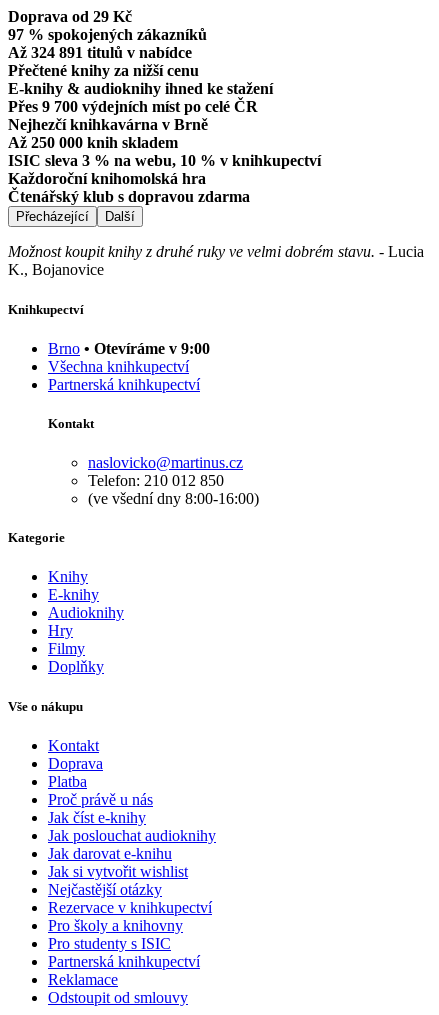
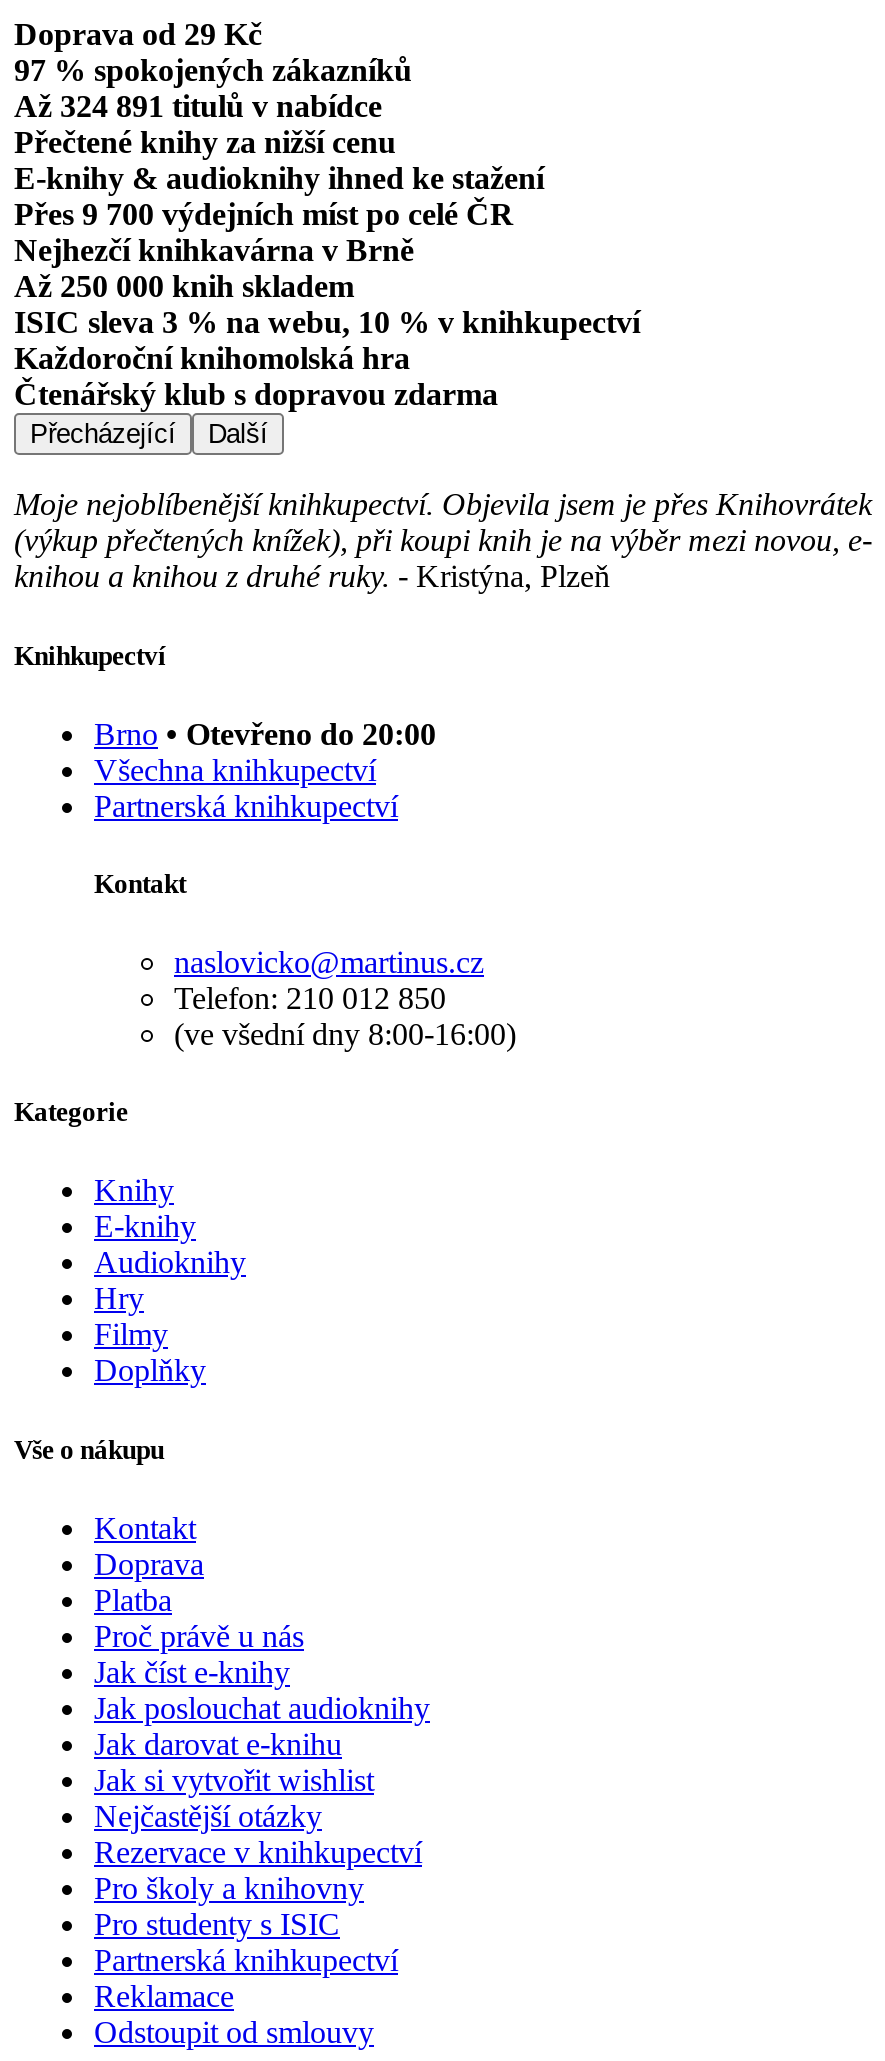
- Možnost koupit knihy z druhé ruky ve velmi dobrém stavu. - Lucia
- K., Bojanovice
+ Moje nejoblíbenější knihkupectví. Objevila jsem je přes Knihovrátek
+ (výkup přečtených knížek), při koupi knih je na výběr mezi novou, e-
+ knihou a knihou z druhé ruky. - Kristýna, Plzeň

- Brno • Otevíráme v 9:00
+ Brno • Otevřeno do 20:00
* * *
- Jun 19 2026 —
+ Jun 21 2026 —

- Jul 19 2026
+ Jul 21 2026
* * *
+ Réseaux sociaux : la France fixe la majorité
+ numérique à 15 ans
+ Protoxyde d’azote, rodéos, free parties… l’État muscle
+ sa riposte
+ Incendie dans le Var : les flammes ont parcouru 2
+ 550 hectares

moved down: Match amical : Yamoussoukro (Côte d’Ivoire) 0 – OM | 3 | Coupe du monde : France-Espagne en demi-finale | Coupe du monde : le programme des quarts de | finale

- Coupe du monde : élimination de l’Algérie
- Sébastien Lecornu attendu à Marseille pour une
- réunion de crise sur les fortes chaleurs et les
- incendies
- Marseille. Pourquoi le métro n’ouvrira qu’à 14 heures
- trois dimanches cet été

__Exercise description__
The entries above hold the needed span. Transcribe exactly the lines from the one with "parties… l’État muscle" to the one with "- trois dimanches cet été", both included.

__Task output__
+ Protoxyde d’azote, rodéos, free parties… l’État muscle
+ sa riposte
+ Incendie dans le Var : les flammes ont parcouru 2
+ 550 hectares

moved down: Match amical : Yamoussoukro (Côte d’Ivoire) 0 – OM | 3 | Coupe du monde : France-Espagne en demi-finale | Coupe du monde : le programme des quarts de | finale

- Coupe du monde : élimination de l’Algérie
- Sébastien Lecornu attendu à Marseille pour une
- réunion de crise sur les fortes chaleurs et les
- incendies
- Marseille. Pourquoi le métro n’ouvrira qu’à 14 heures
- trois dimanches cet été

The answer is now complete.